= The Worrell 1000 Race =

Offshore long distance beach catamaran sailboat race

The Worrell 1000 Race is an offshore long distance beach catamaran sailboat race that was held May 6–18, 2019 and that will be held again May 9–21, 2022. The race runs in the waters between Florida and Virginia Beach, United States. The race will cover approximately 1000 miles with overnight stops at multiple locations along the East Coast of the United States. The organizing authority for the 2022 Worrell 1000 Race will be Worrell 1000 Race Reunion Race, Inc., a 501(c)(3) nonprofit organization, (dba Worrell 1000 Race).

==History==

The origins of Worrell 1000 can be traced to a bet in a bar at the Worrell Bros., a Virginia Beach resort restaurant between the owners of the bar, brothers Michael and Chris Worrell.

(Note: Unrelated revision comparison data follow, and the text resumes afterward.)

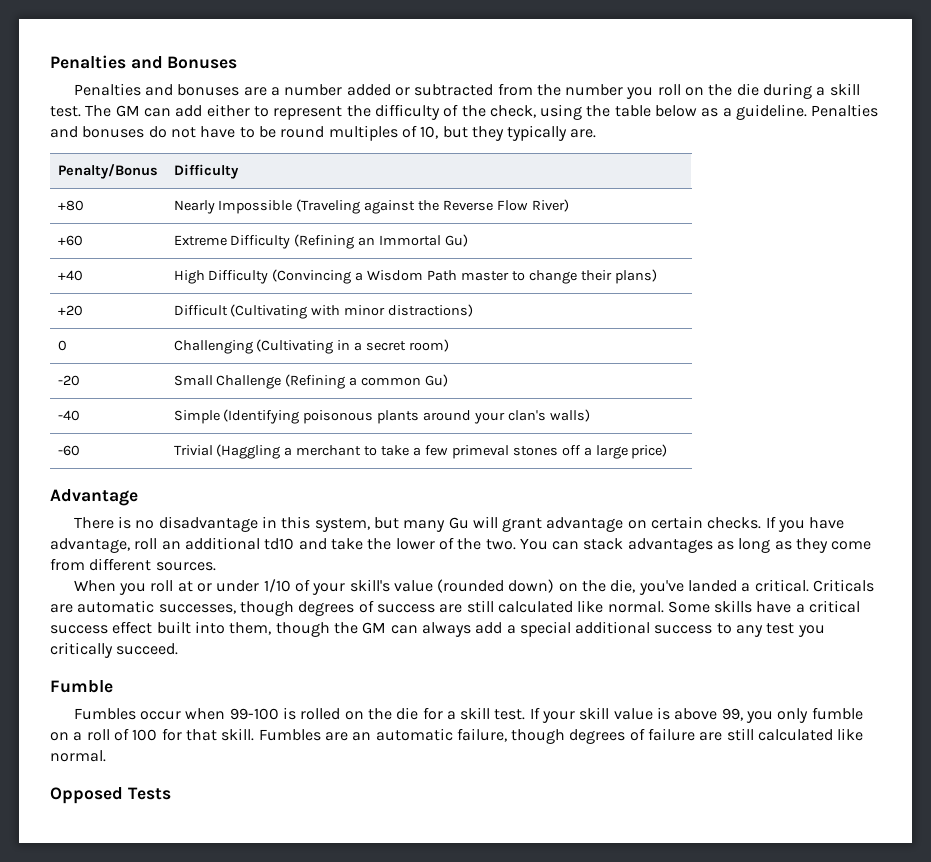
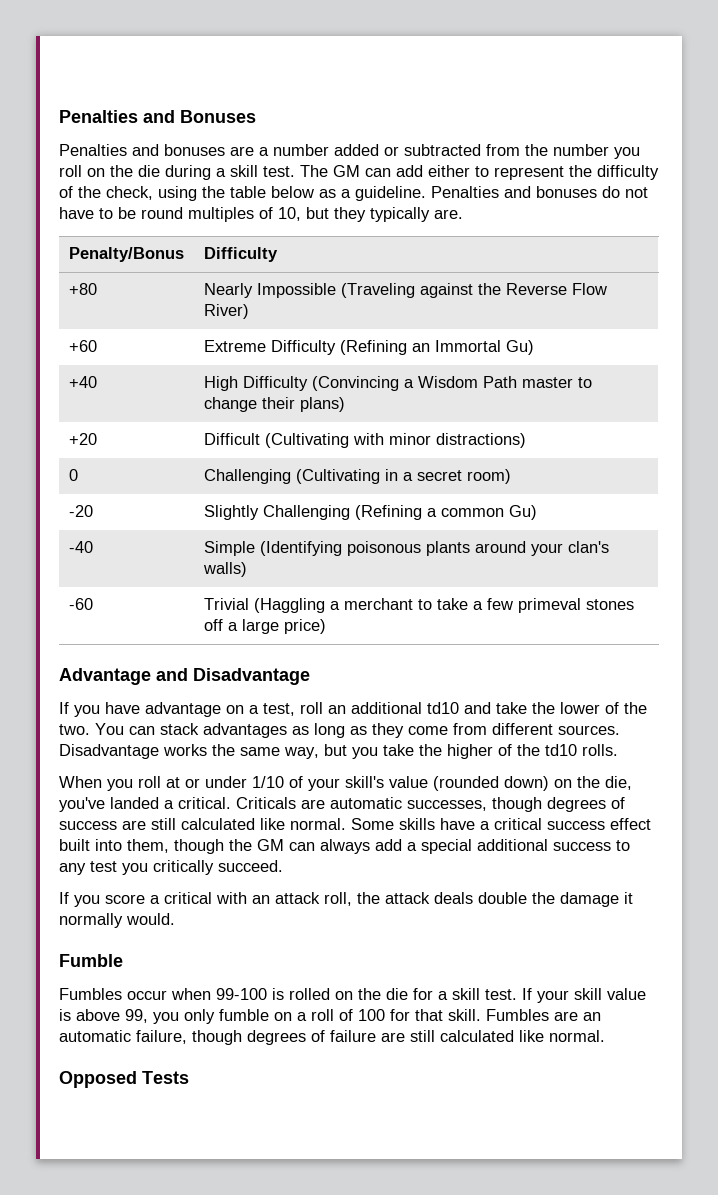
- -20 | Small Challenge (Refining a common Gu)
+ -20 | Slightly Challenging (Refining a common Gu)
- Advantage
- There is no disadvantage in this system, but many Gu will grant advantage on certain checks. If you have advantage, roll an additional td10 and take the lower of the two.
+ Advantage and Disadvantage
+ If you have advantage on a test, roll an additional td10 and take the lower of the two.
+ Disadvantage works the same way, but you take the higher of the td10 rolls.
+ If you score a critical with an attack roll, the attack deals double the damage it normally would.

The bet was that it was impossible to sail a sixteen-foot catamaran from Virginia Beach to Florida. On October 1, 1974, Michael Worrell and his crew Steve McGarrett left the Virginia Beach oceanfront with hopes of reaching Florida in one piece. Although they did not win the bet they still sailed through two hurricanes and had to make multiple boat repairs. After twenty days, they had to stop in Fort Lauderdale due to their catamaran being in poor condition.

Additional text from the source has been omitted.